Intraperitoneal injection of the selective antagonist amiloride was used during the chronic stress experiments since this manner of drug application has been shown to inhibit the ASIC activity in vivo.³³ Amiloride hydrochloride hydrate (Sigma-Aldrich Chemicals, MO, USA) was dissolved in sterile normal saline and diluted to the desired concentration just before injection. During the 21 day CUMS treatments, all rats received injections of either amiloride or sterile saline once daily at a volume of 2 ml kg⁻¹ body weight prior to the daily exposure to the stressor. The stressed rats were randomly divided into four groups: 5 mg kg⁻¹ or 10 mg kg⁻¹ injected 30 min or 60 min prior to the CUMS. For the control group, the same volume of sterile saline was injected 30 min prior the CUMS.

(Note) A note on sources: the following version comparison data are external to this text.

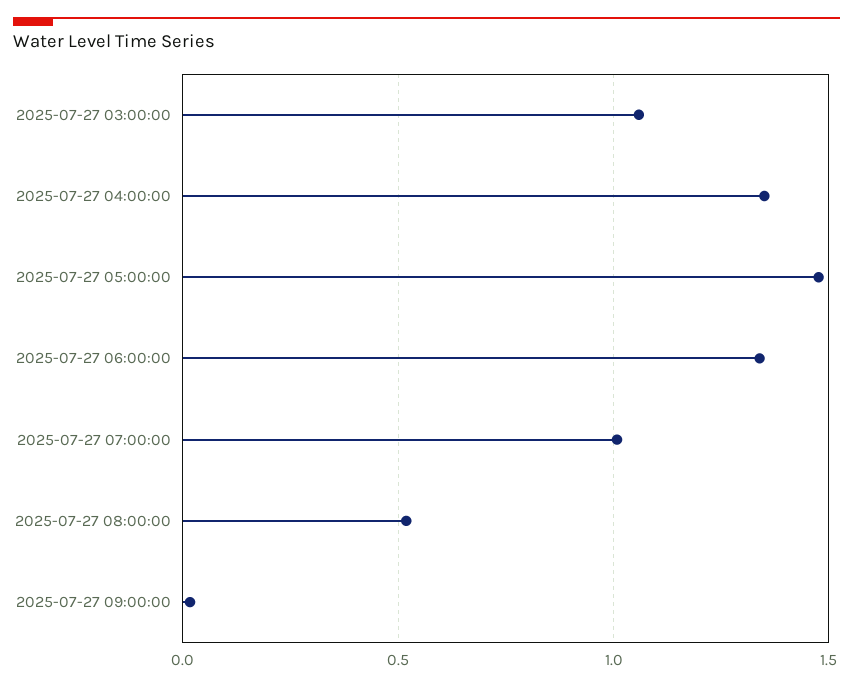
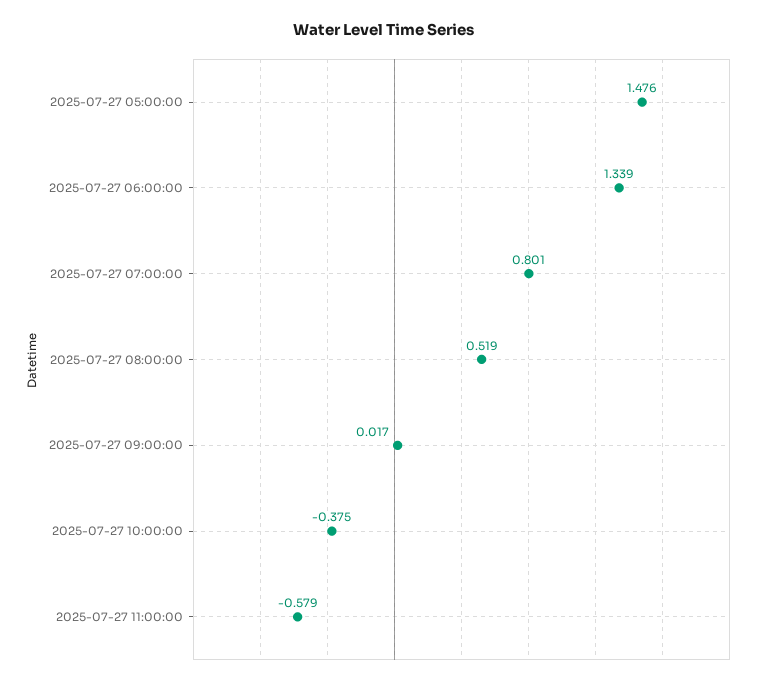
2025-07-27 03:00:00: 1.05 -> none
2025-07-27 04:00:00: 1.35 -> none
2025-07-27 07:00:00: 1 -> 0.801
2025-07-27 10:00:00: none -> -0.375
2025-07-27 11:00:00: none -> -0.579

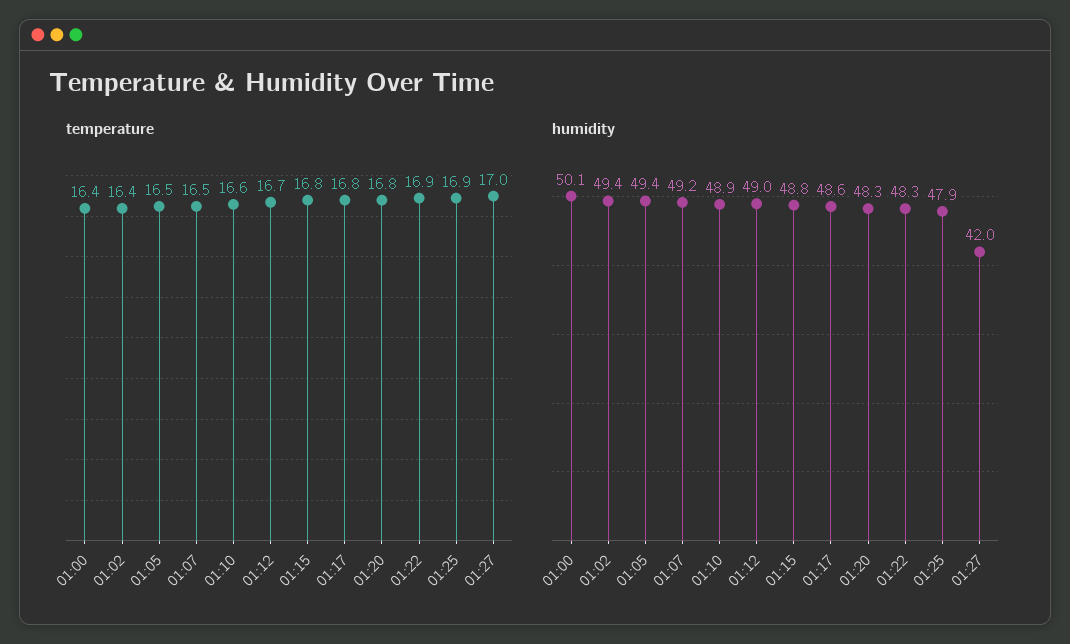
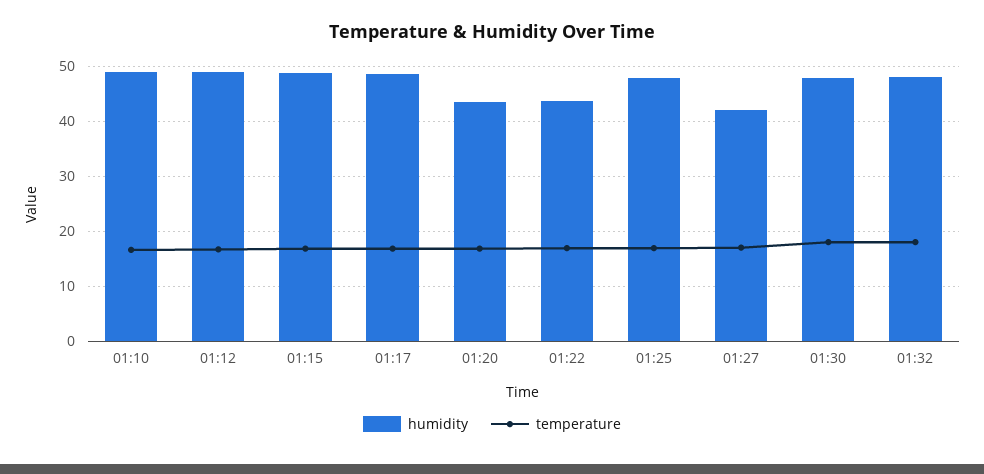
temperature, 01:00: 16.4 -> none
temperature, 01:02: 16.4 -> none
temperature, 01:05: 16.5 -> none
temperature, 01:07: 16.5 -> none
humidity, 01:00: 50.1 -> none
humidity, 01:02: 49.4 -> none
humidity, 01:05: 49.4 -> none
humidity, 01:07: 49.2 -> none
humidity, 01:20: 48.3 -> 44
humidity, 01:22: 48.3 -> 44
humidity, 01:30: none -> 48
temperature, 01:30: none -> 18
humidity, 01:32: none -> 48
temperature, 01:32: none -> 18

Serum and tissue preparation

For the rats subjected to chronic stress, tissues were taken 1 day after the last sucrose preference test. Rats were transferred to a quiet room adjacent to the laboratory 1 h prior to decapitation to avoid any stress that might interfere with the hormone levels. After decapitation, trunk blood and whole brains were quickly collected between 11:00 a.m. and 1:00 p.m. Trunk blood was collected, allowed to coagulate for 30 min, and then centrifuged at 3000 rpm for 15 min at 4 °C. The serum was stored at −80 °C for further assay. Half of the brains were randomly assigned to real-time RT-PCR analysis. The hypothalamus was quickly dissected with the following limits: anterior border of the optic chiasm, anterior border of the mammillary bodies, and lateral hypothalamic sulci. The depth of dissection was approximately 3 mm. Tissues were then quickly frozen in liquid nitrogen and stored at −80 °C. For the rats subjected to acute stress, blood samples were collected from trunk blood 30 min after forced swimming stress.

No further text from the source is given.